# Given a list of orphaned tiles, map their spatial footprint

In [1]:
import subprocess
import json
from shapely.geometry import box
import geopandas as gpd
import pandas as pd
from pprint import pprint
from deafrica_tools.classification import HiddenPrints

In [2]:
text_file = 'landsat_orphans_T1.txt'

data = pd.read_csv(text_file, sep=" ", header=None).rename({0:'file_location'}, axis=1)
len(data)

36

## Loop through files and find bbox of data

Depending on the product, the suffix will change.
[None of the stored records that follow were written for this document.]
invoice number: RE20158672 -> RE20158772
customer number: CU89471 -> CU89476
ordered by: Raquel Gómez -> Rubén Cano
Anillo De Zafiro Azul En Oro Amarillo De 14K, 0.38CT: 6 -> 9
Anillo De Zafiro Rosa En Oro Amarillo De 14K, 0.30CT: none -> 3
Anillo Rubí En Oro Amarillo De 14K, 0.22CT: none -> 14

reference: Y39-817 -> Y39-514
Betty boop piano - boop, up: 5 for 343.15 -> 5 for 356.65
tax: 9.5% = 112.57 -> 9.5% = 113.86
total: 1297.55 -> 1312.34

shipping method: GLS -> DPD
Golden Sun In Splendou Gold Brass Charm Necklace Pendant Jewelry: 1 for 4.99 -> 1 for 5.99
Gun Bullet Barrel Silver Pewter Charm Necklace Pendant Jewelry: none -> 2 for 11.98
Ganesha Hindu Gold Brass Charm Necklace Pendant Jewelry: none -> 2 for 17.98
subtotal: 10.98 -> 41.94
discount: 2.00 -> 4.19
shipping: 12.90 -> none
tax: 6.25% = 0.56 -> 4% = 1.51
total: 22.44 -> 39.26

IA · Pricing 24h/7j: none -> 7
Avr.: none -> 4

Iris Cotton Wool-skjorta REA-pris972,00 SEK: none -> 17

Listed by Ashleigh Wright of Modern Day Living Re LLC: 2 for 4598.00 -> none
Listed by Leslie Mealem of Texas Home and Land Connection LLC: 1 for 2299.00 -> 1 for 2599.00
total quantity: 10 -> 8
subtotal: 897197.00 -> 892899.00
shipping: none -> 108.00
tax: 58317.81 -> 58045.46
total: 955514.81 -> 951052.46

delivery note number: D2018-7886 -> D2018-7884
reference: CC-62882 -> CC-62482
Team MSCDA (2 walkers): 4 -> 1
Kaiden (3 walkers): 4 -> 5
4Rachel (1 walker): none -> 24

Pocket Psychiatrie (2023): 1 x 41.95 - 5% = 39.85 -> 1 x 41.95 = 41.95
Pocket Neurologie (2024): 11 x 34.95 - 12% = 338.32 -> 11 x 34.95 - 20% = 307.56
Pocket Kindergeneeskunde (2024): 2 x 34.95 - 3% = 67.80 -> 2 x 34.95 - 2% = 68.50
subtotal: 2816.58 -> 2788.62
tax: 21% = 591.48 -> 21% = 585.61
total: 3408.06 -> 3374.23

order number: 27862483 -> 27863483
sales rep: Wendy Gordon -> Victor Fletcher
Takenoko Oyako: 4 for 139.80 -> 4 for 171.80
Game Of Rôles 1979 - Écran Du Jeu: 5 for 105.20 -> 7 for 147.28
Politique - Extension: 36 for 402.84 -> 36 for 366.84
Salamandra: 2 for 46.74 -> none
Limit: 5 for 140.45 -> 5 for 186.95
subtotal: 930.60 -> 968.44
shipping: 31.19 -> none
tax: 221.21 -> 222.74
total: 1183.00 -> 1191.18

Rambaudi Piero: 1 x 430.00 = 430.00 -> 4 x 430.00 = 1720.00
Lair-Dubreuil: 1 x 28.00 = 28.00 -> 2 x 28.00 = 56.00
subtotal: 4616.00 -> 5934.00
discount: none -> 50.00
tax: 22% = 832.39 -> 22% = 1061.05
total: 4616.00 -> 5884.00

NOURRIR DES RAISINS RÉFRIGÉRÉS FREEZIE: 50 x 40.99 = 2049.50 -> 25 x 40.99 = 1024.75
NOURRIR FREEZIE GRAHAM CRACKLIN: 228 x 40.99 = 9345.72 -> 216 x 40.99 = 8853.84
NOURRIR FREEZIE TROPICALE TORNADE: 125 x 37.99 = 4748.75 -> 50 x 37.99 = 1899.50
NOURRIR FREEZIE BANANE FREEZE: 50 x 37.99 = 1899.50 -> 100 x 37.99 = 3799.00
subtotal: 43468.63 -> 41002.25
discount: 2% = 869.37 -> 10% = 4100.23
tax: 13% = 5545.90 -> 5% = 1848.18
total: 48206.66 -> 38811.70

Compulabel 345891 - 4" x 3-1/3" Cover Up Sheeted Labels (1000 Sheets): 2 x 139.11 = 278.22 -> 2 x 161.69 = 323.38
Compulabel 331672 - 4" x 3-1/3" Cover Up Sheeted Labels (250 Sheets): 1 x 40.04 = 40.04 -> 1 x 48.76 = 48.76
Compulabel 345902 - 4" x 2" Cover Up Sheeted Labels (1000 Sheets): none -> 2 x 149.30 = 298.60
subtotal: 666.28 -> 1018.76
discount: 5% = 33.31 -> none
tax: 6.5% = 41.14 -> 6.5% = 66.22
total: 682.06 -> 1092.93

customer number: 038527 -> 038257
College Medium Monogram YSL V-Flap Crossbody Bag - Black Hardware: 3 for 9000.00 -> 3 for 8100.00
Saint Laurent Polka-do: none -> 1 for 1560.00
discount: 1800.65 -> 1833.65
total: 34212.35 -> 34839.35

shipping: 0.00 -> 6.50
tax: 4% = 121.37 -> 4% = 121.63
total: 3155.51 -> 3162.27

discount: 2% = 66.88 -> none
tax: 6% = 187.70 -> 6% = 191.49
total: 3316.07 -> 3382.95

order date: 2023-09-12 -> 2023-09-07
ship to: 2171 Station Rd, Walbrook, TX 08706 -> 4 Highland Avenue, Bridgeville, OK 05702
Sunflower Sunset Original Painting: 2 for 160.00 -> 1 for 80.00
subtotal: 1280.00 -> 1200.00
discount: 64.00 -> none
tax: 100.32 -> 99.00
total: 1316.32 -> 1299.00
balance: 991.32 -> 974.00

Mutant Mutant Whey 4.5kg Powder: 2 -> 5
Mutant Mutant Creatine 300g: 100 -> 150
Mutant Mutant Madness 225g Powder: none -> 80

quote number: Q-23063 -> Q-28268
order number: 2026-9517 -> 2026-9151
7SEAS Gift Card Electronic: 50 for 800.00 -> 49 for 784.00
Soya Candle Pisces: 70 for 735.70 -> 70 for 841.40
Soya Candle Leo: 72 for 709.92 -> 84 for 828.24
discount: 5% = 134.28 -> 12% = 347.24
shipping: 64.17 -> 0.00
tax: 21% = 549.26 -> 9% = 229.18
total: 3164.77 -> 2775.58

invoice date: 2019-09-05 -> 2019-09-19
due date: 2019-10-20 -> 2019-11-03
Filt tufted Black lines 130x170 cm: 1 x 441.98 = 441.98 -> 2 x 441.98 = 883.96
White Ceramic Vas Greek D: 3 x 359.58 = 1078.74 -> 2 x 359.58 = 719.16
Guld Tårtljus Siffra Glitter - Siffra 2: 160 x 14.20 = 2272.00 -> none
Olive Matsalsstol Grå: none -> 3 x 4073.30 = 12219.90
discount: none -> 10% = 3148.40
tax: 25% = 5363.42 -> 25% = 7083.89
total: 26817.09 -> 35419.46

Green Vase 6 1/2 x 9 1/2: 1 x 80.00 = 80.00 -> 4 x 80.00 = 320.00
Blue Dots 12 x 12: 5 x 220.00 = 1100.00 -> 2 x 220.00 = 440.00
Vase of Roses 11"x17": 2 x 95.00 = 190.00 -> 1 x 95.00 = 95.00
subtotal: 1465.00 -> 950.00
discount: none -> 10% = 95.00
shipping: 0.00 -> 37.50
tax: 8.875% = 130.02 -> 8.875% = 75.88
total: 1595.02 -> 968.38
For Landsat, `_SR_stac.json` is the suffix of the filename we want to grab the bbox info from.

In [3]:
suffix='_SR_stac.json'

In [4]:
results = []
i=0
for f in data["file_location"]:

    print(" Tile {:04}/{:04}\r".format(i + 1, len(data)), end="")
    
    # sync json from s3
    subprocess.run(
        "aws s3 sync "
        + f
        + ' tmp --exclude "*" --include "*.json" --no-sign-request',
        shell=True,
        stdout=subprocess.DEVNULL,
    )

    with open("tmp/" + f[-41:-1] + suffix) as fp:
        j = json.load(fp)

    # get bbox and crs
    epsg = j["properties"]["proj:epsg"]

    bb = j["bbox"]
    b = box(bb[0], bb[1], bb[2], bb[3])

    # Convert bbox to a GeoDataFrame
    d = {"file": [f], "geometry": b}
    gdf = gpd.GeoDataFrame(d, crs="epsg:4326")

    # add to our results
    results.append(gdf)

    # delete data
    subprocess.run('rm -r -f tmp/', shell=True)

    i+=1
# concatenate all results togeter
x = pd.concat(results).reset_index(drop=True)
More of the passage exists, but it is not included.